■ **TRY IT**
From the records below, copy out exactly the lines from the one containing "Apple Mac Mini" to the one containing "- 8. Type pacman", both included. Add nothing else.

■ **GIVEN DATA**
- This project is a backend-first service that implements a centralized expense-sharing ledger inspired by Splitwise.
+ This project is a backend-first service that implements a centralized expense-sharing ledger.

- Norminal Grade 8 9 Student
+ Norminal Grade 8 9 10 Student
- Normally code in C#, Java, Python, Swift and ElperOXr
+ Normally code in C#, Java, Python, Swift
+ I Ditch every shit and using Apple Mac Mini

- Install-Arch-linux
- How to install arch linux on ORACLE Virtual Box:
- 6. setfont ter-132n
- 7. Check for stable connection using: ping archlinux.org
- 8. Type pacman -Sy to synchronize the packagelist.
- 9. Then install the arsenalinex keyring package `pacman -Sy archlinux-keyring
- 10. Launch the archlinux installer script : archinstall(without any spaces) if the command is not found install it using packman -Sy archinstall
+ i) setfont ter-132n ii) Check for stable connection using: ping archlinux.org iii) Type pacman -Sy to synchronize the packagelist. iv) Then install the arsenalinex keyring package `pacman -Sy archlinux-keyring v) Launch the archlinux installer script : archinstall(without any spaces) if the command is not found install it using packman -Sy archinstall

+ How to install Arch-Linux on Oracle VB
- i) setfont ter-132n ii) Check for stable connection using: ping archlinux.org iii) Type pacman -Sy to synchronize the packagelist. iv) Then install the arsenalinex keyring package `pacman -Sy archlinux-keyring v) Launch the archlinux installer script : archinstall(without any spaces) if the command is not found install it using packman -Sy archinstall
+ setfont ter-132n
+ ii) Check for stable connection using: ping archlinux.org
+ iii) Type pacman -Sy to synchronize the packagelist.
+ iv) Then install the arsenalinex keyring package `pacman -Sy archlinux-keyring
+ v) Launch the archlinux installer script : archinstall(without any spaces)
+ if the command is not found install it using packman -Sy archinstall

■ **OUTPUT OF THE TASK**
+ I Ditch every shit and using Apple Mac Mini

- Install-Arch-linux
- How to install arch linux on ORACLE Virtual Box:
- 6. setfont ter-132n
- 7. Check for stable connection using: ping archlinux.org
- 8. Type pacman -Sy to synchronize the packagelist.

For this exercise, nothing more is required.